RSS

Inequality on Twitter

06 Dec
Inequality on Twitter

A lot has been written about economic inequality as measured by distribution of income, wealth, capital gains, etc. In previous posts such as Inequality, Lorenz-Curves and Gini-Index or Visualizing Inequality we looked at various market inequalities (market share and capitalization, donations, etc.) and their respective Gini coefficients.

With the recent rise of social media we have other forms of economy, in particular the economy of time and attention. And we have at least some measures of this economy in the form of people’s activities, subscriptions, etc. Whether it’s Connections on LinkedIn, Friends on FaceBook, Followers on Twitter – all of the social media platforms have some social currencies for attention. (Influence is different from attention, and measuring influence is more difficult and controversial – see for example the discussions about Klout-scores.)

Another interesting aspect of online communities is that of participation inequality. Jakob Nielsen did some research on this and coined the well-known 90-9-1 rule:

“In most online communities, 90% of users are lurkers who never contribute, 9% of users contribute a little, and 1% of users account for almost all the action.”

The above linked article has two nice graphics illustrating this point:

Illustration of participation inequality in online communities (Source: Jakob Nielsen)

As a user of Twitter for about 3 years now I decided to do some simple analysis, wondering about the degrees of inequality I would find there. Imagine you want to spread the word about some new event and send out a tweet. How many people you reach depends on how many followers you have, how many of those retweet your message, how many followers they have, how many other messages they send out and so on. Let’s look at my first twitter account (“tlausser”); here are some basic numbers of my followers and their respective followers:

Followers of tlausser Followers on Twitter

Some of my followers have no followers themselves, one has nearly 100,000. On average, they have about 3600 followers; however, the total of about 385,000 followers is extremely unequally distributed. Here are three charts visualizing this astonishing degree of inequality:

Of 107 followers, the top 5 have ~75% of all followers that can be reached in two steps. The corresponding Gini index of 0.90 is an example of extreme inequality. From an advertising perspective, you would want to focus mostly on getting these 5% to react to your message (i.e. retweet). In a chart with linear scale the bottom half does barely register.

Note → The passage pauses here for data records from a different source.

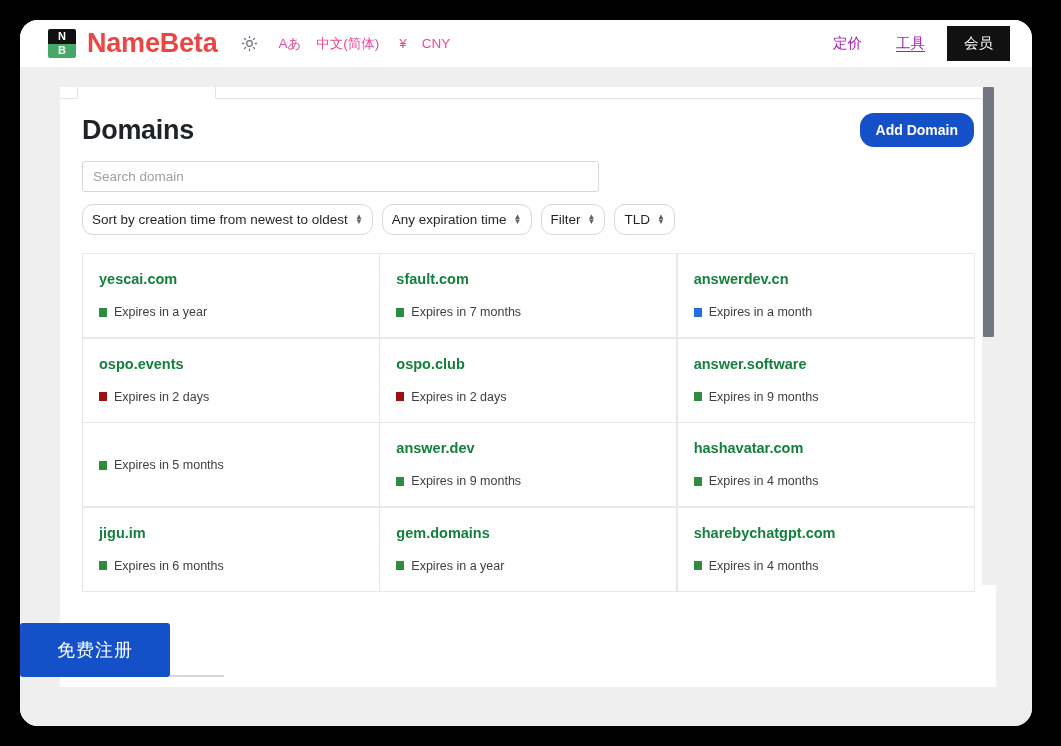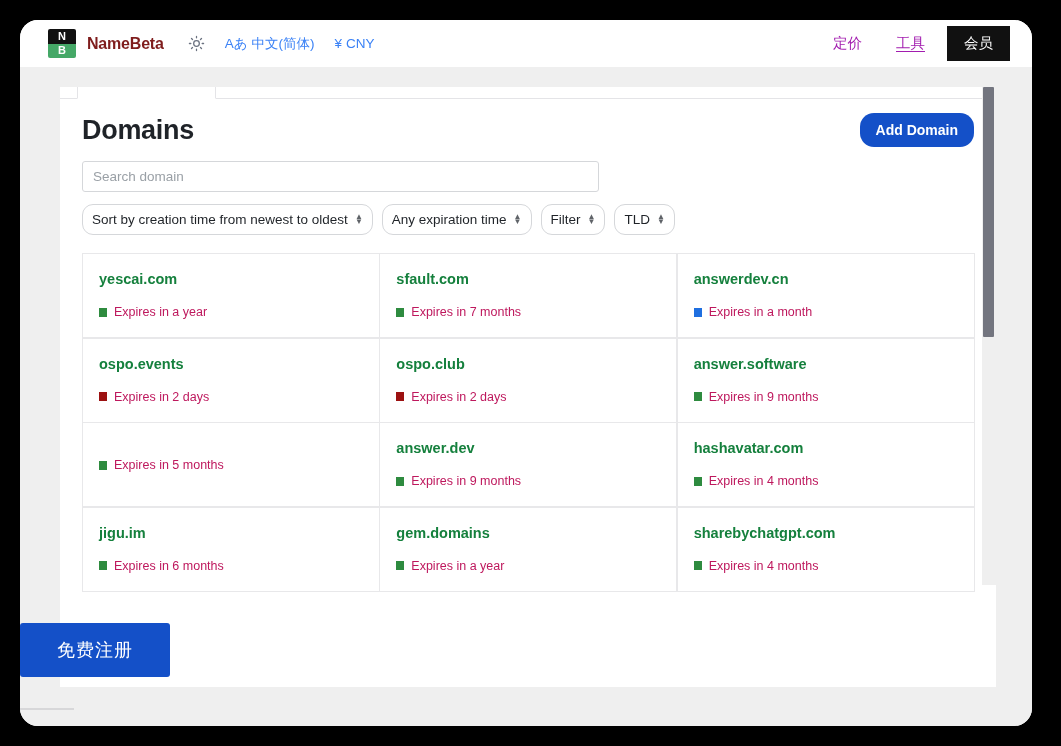"NameBeta" .brand-name { color: #7f1d1d -> #ef4444; font-size: 16px -> 27px }
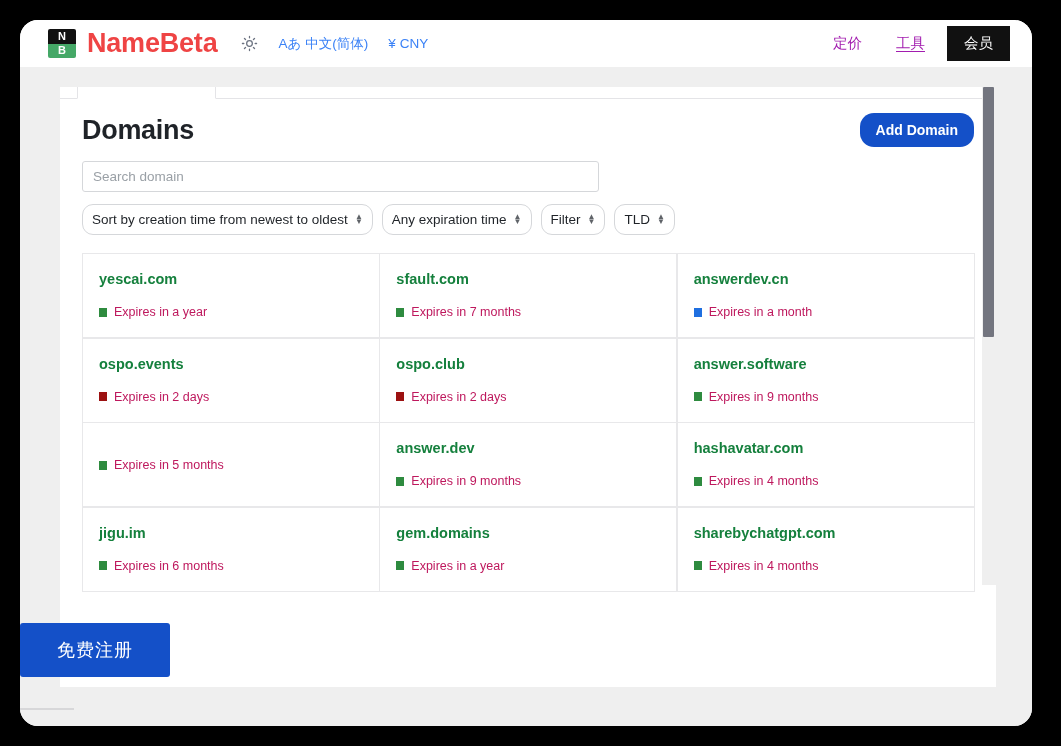"Aあ" .util { color: #3b82f6 -> #ec4899; gap: 4px -> 15px }
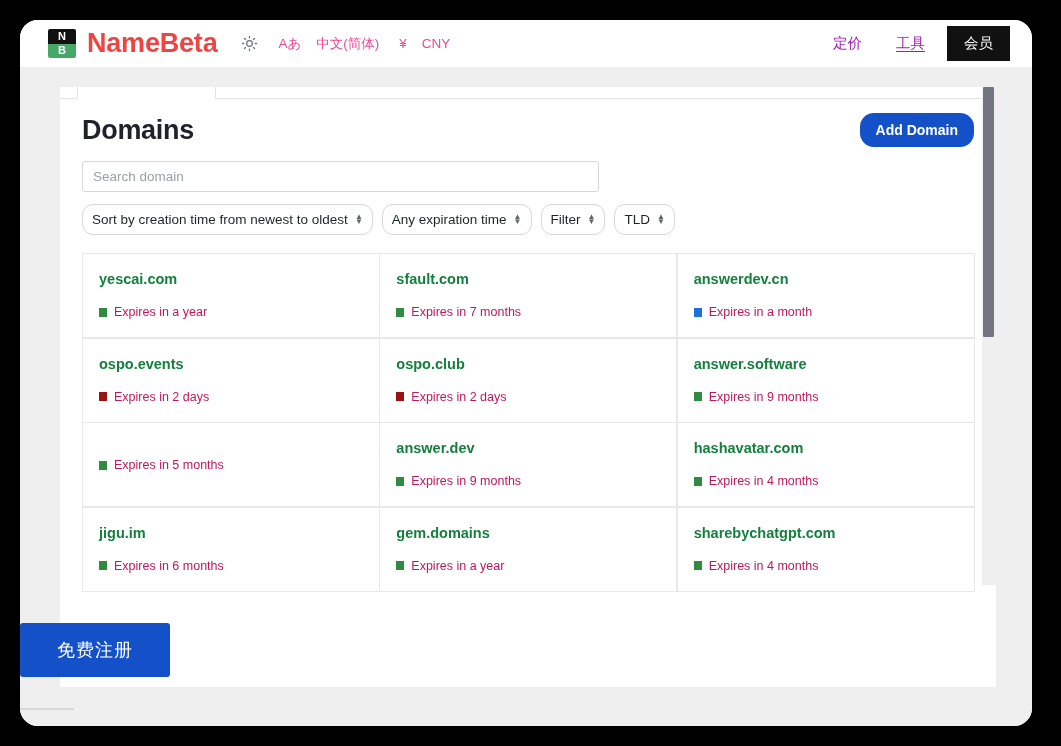"Expires in a year" .card-expiry { color: #be185d -> #404040 }
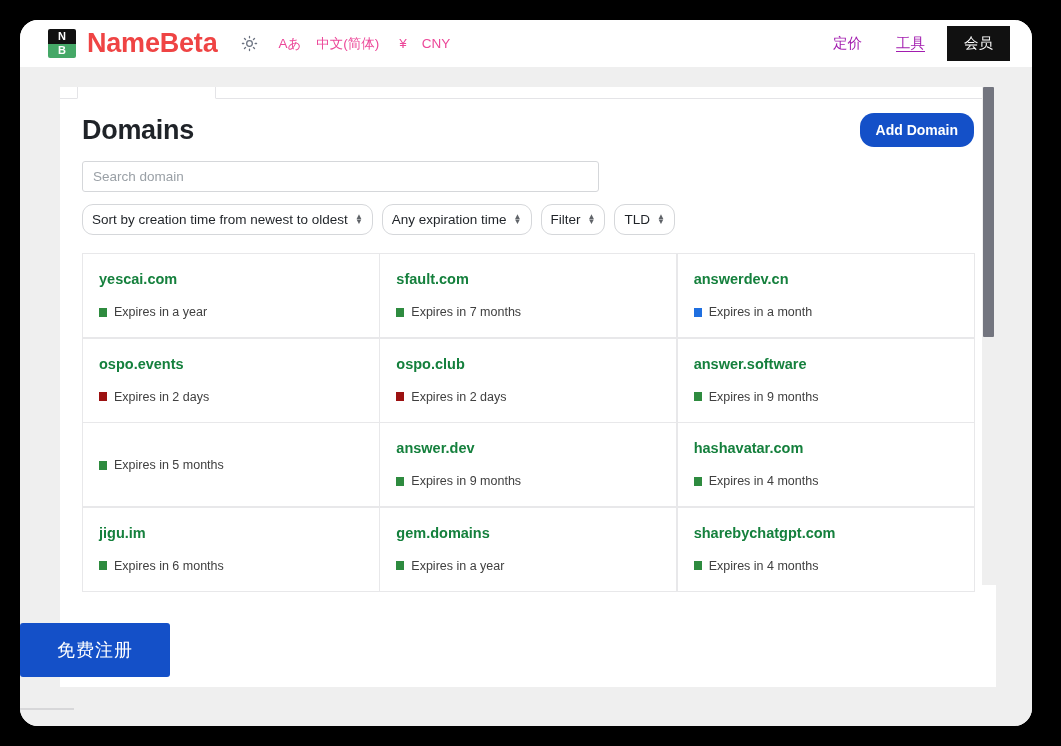"免费注册" .cta { align-items: flex-start -> flex-end; flex-direction: column -> row }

Most of my followers have between 100-1000 followers themselves, as can be seen from this log-scale Histogram.

What kind of distribution is the number of followers? It seems that Log[x] is roughly normal distributed.

As for participation inequality, let’s look at the number of tweets that those (107) followers send out.

Some of them have not tweeted anything, the chattiest has sent more than 16,000 tweets. On average, each follower has 1280 tweets; the total of 137,000 tweets is again highly unequally distributed for a Gini index of 0.77.

The top 10 make up about 2/3 of the entire conversation.

Again the bottom half hardly contributes to the number of tweets; however, the ramp in the top half is longer and not quite as steep as with the number of followers. Here is the log-scale Histogram:

I did the same type of analysis for several other Twitter Users in the central range (between 100-1000 follower). The results are similar, but certainly not yet robust enough to statistical sampling errors. (A larger scale analysis would require a higher twitter API limit than my free 350 per hour.)

These preliminary results indicate that there are high degrees of inequality regarding the number of tweets people send out and even more so regarding the number of followers they accumulate. How many tweets Twitter users send out over time is more evenly distributed. How many followers they get is less evenly distributed and thus leads to extremely high degrees of inequality. I presume this is caused in part due to preferential attachment as described in Barabasi’s book “Linked: The new science of networks“. Like with all forms of attention, who people follow depends a lot on who others are following. There is a very long tail of small numbers of followers for the vast majority of Twitter users.

That said, the degree of participation inequality I found was lower than the 90-9-1 rule, which corresponds to an extreme Gini index of about 0.96. Perhaps that’s a sign of the Twitter community having evolved over time? Or perhaps just a sign of my analysis sample being too small and not representative of the larger Twitterverse.

In some way these new media are refreshing as they allow almost anyone to publish their thoughts. However, it’s also true that almost all of those users remain in relative obscurity and only a very small minority gets the lion share of all attention. If you think economic inequality is too high, keep in mind that attention inequality is far higher. Both are impacting the policy debate in interesting ways.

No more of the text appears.